• Work item: Please repeat exactly, and only, the lines from the one containing "font-size: 17px ->" through the end of the records below, with no pictures.

━━━━━ Raw data ━━━━━

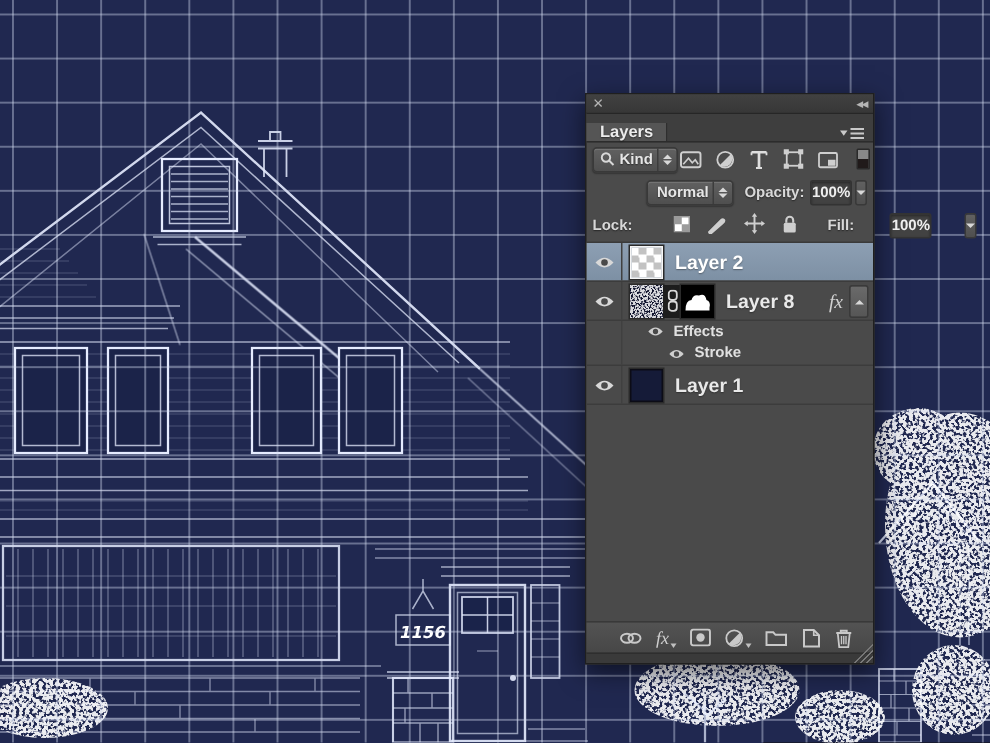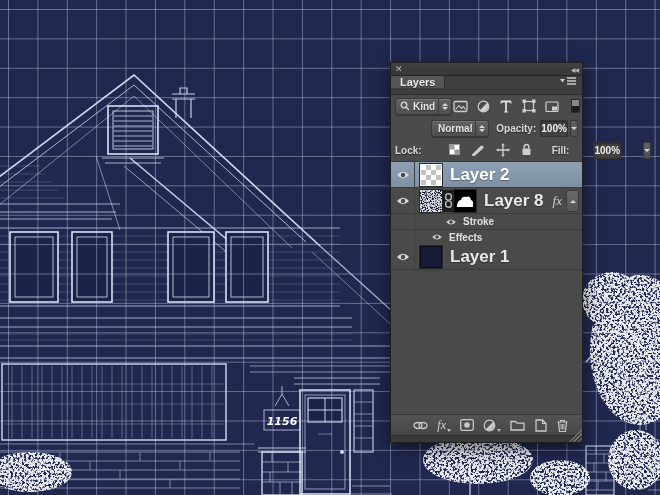"Layers" .tabrow { align-items: flex-start -> flex-end }
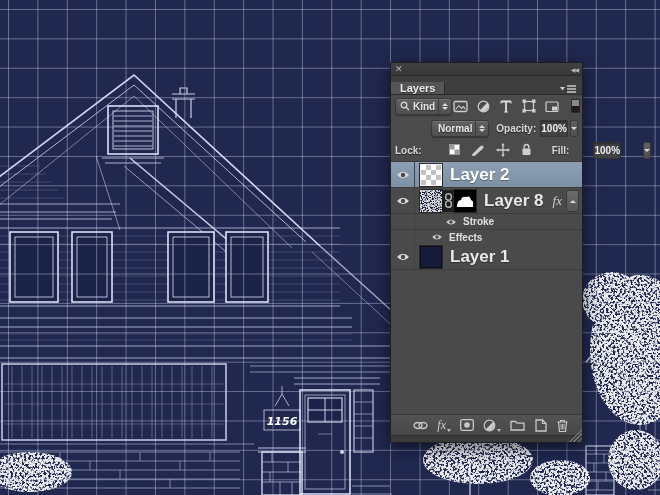"Layer 2" .lname { font-size: 17px -> 13px }
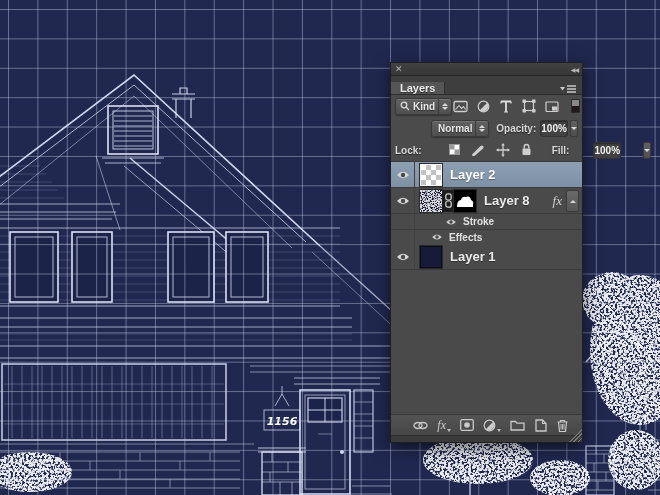"Stroke" div.subrow { order: before "Effects" -> after "Effects" }
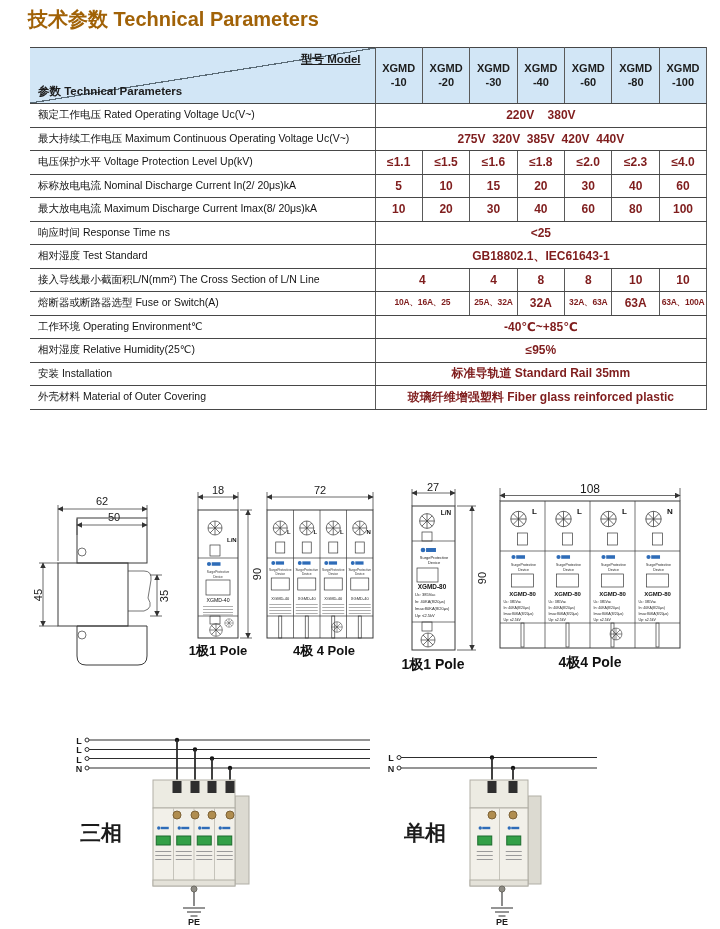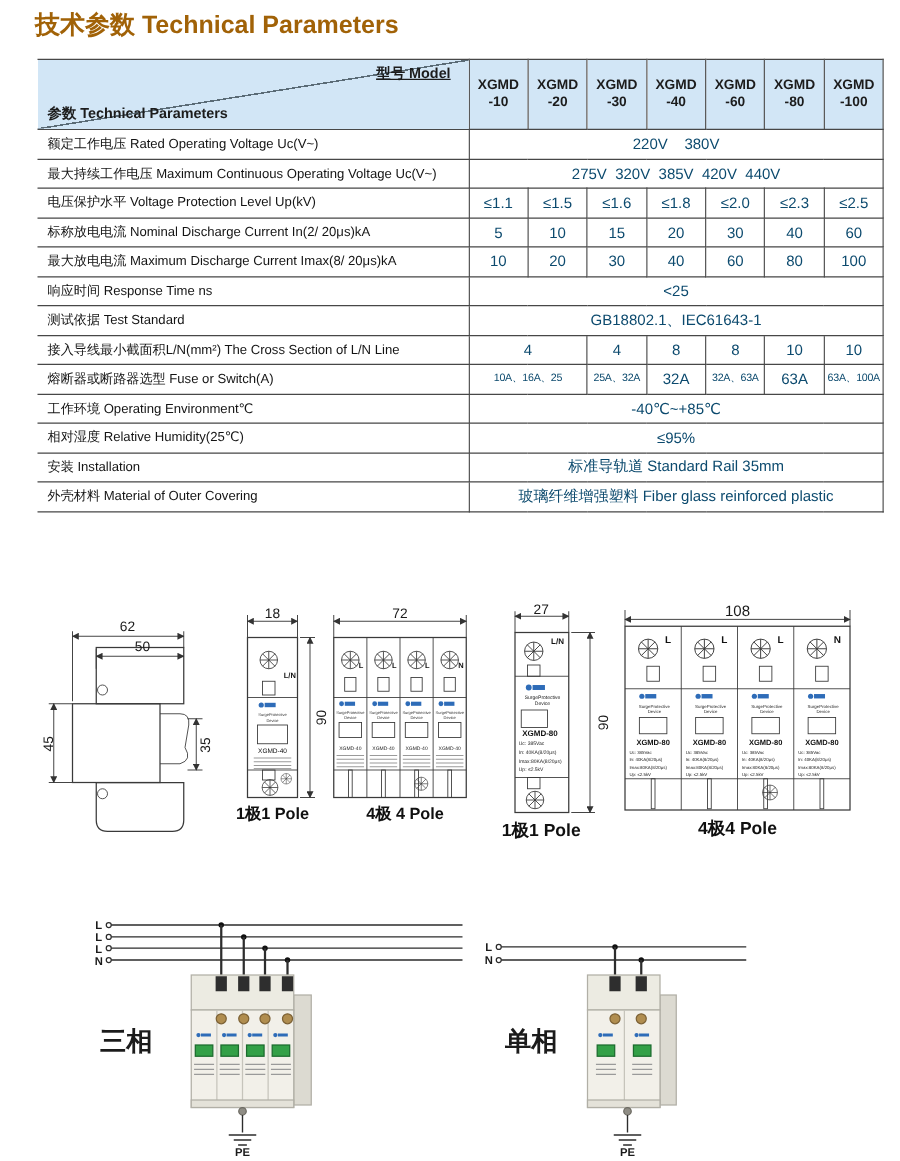"220V 380V" td.val { color: #0c4a6e -> #7f1d1d; font-weight: none -> bold }
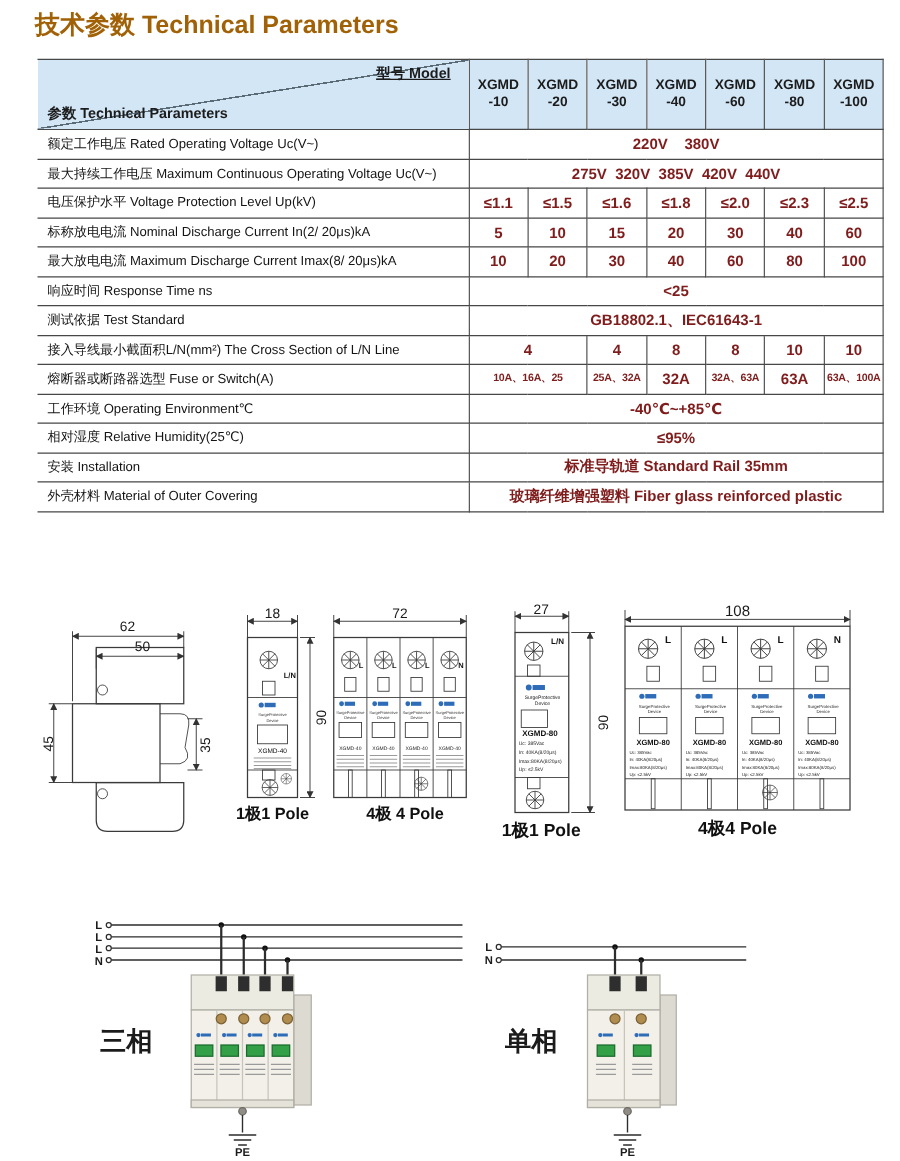"≤2.5" td.val { text: 2.5 -> 4.0 }
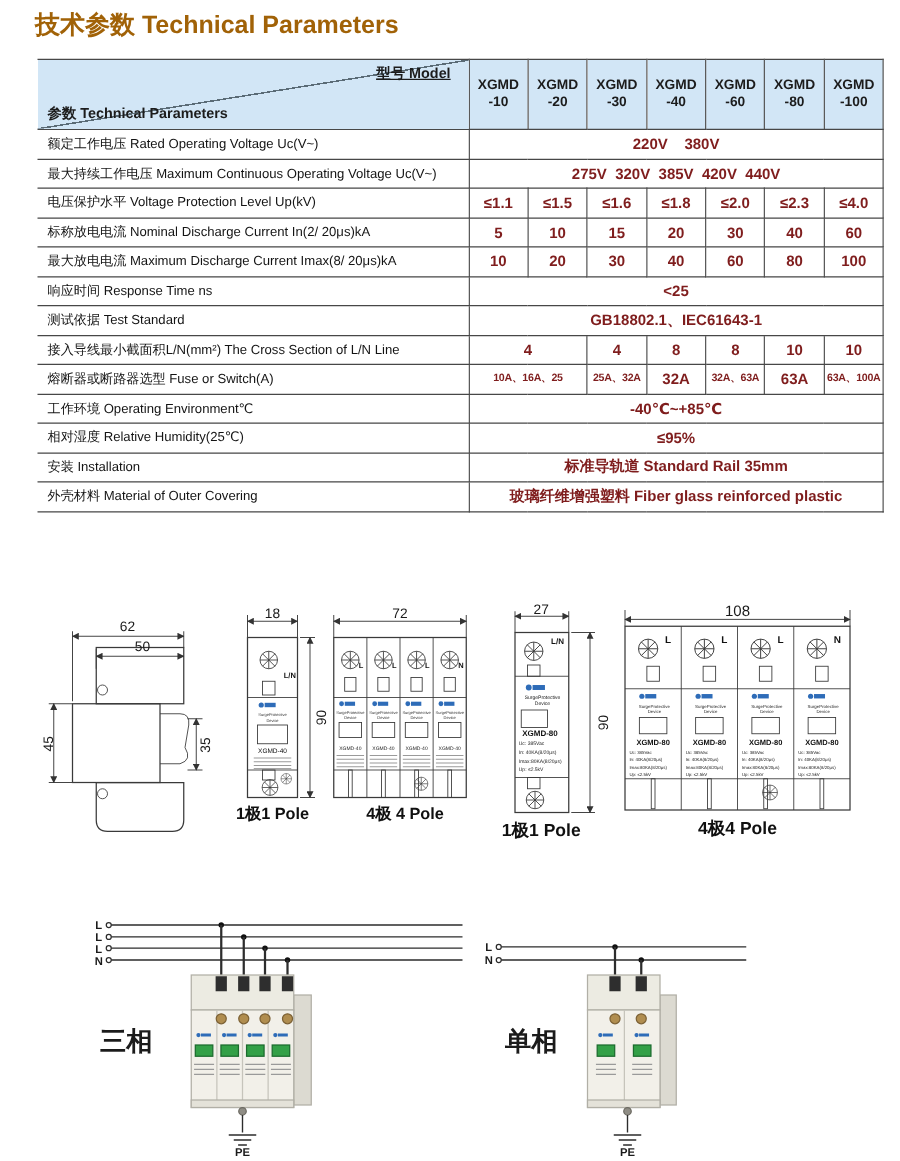"测试依据 Test Standard" td.lab { text: 测试依据 -> 相对湿度 }
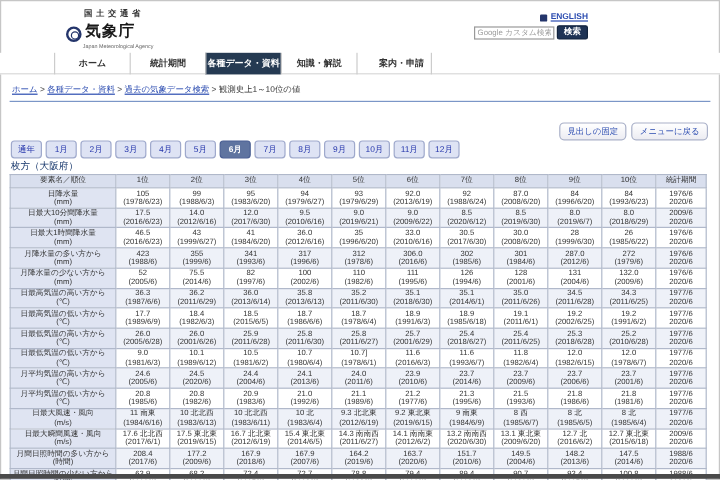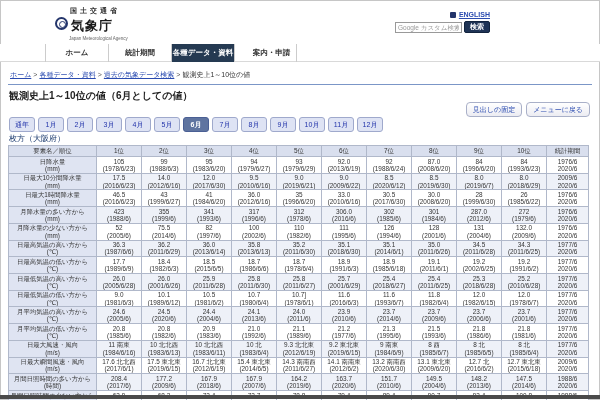"気象庁" .agency-row { align-items: flex-start -> flex-end }
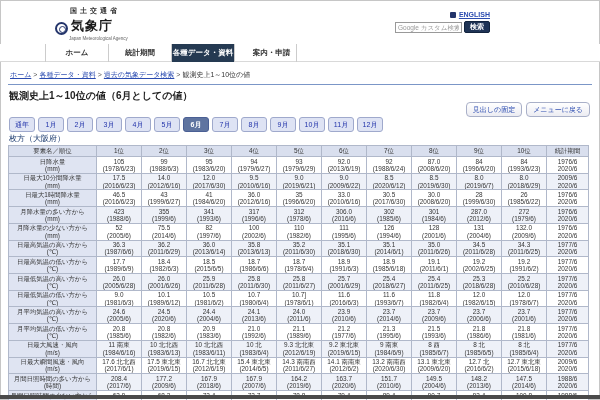"知識・解説" div.nav-item { html: none -> <div>知識・解説</div> }
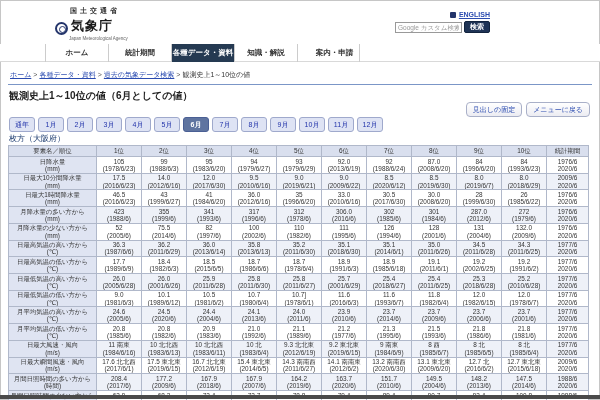"観測史上1～10位の値（6月としての値）" div.page-title { html: <div>観測史上1～10位の値（6月としての値）</div> -> none }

━━━━━

• Task result:
"Layer 2" .lname { font-size: 17px -> 13px }
"Stroke" div.subrow { order: before "Effects" -> after "Effects" }
"220V 380V" td.val { color: #0c4a6e -> #7f1d1d; font-weight: none -> bold }
"≤2.5" td.val { text: 2.5 -> 4.0 }
"测试依据 Test Standard" td.lab { text: 测试依据 -> 相对湿度 }
"気象庁" .agency-row { align-items: flex-start -> flex-end }
"知識・解説" div.nav-item { html: none -> <div>知識・解説</div> }
"観測史上1～10位の値（6月としての値）" div.page-title { html: <div>観測史上1～10位の値（6月としての値）</div> -> none }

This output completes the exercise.